An example of how IT can help with echo lab accreditation and improving efficiency is at Sligo University Hospital in Ireland. The cardiology department adopted Change Healthcare’s McKesson Cardiology cardiovascular information system in 2013 to streamline processes and improve workflow. The system replaced a manual, paper-based process so echo orders could automatically be received into McKesson Cardiology from Ireland’s National Integrated Medical Imaging System (NIMIS), and then fed directly through to the echocardiogram machines. All the echo images and measurements are then stored within the cardiology database, enabling the cardiac physiologists to undertake reports on the system.
“The process not only streamlined echo referrals, but also provided doctors with access to the electronic reports at the touch of a button. For doctors previously used to time-consuming creation of paper orders and storing printed reports within patient charts, the entire process became far more efficient and effective,” explained Anita Flynn, senior cardiac physiologist.
The cardiology department’s British Society of Echocardiography (BSE) accreditation has been supported by the use of an echo reporting system, which leverages the digital storage system and reporting, plus embedded BSE range checks. Using the software’s electronic vetting, the echo team was able to triage echos, reducing the number by 8.9 percent in 2016 as a result of eliminating inappropriate requests and ensuring 80 percent of requests from the acute ward are carried out on the same day as ordered.
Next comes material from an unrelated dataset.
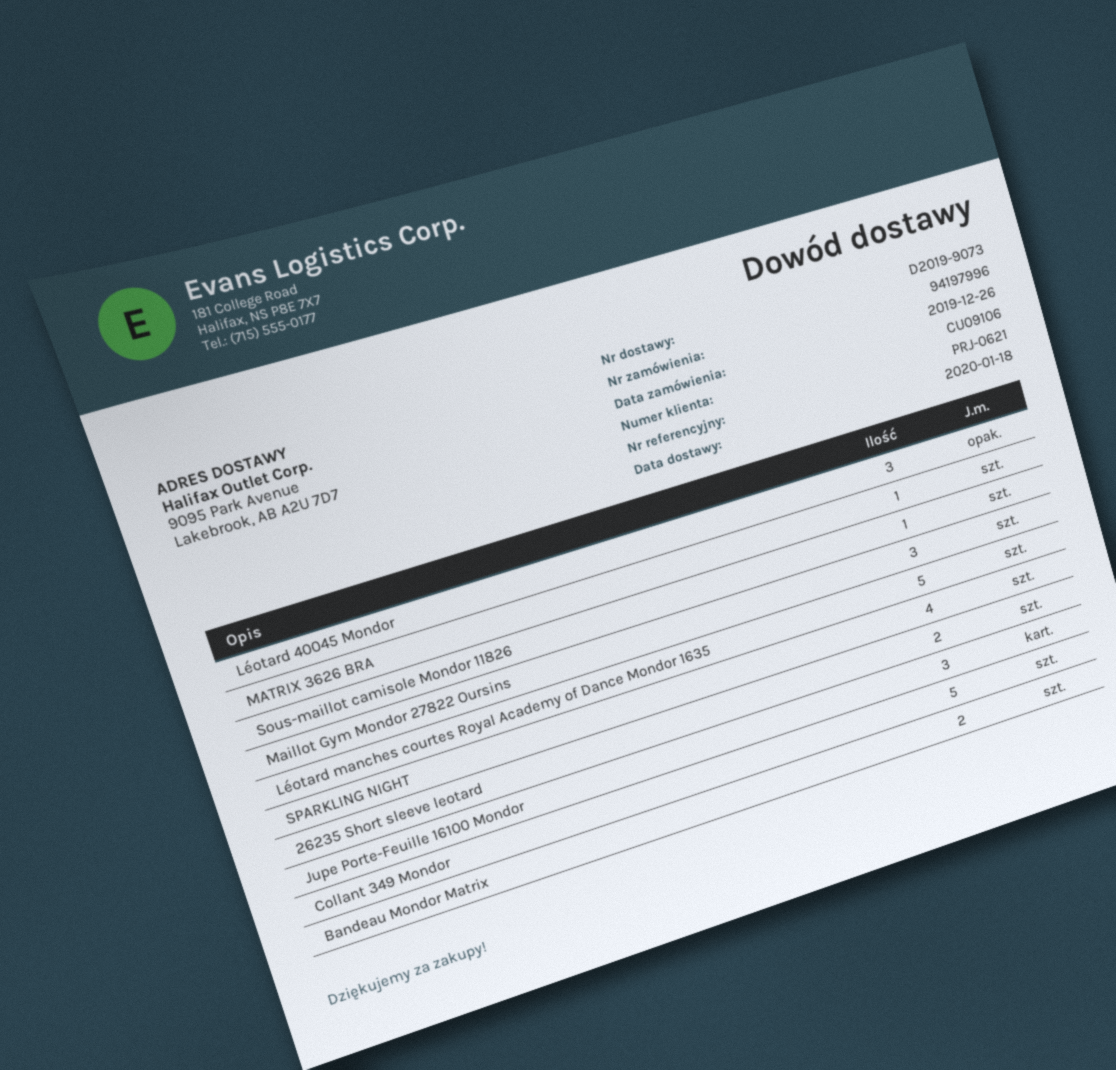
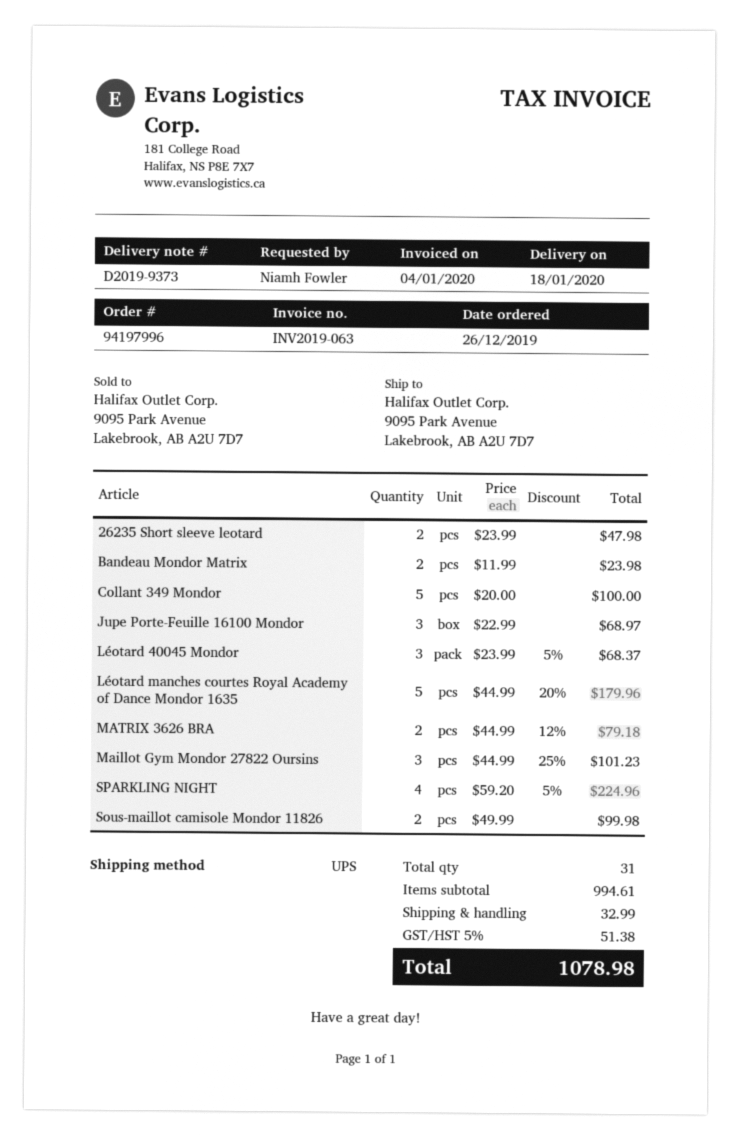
delivery note number: D2019-9073 -> D2019-9373
MATRIX 3626 BRA: 1 -> 2
Sous-maillot camisole Mondor 11826: 1 -> 2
5. Analytics To Data Mine Echo reports
Most of the larger vendors offer a data analytics package to be able to harvest insights from the echo reports. Hospitals can quickly gain insight into their patient populations, measure operational efficiency, determine areas for improvement and plan for future growth. Data mining and business analytics also can streamline accreditation requirements and management reporting for clinicians.
“As we move away from fee-for-service and towards value-based payment models, performance metrics become crucial to the operations of any successful cardiovascular service line,” said Lumedx President and COO Chris Winquist. He explained high-powered analytics tools can help heart and vascular centers improve outcomes, streamline workflows and dramatically reduce costs.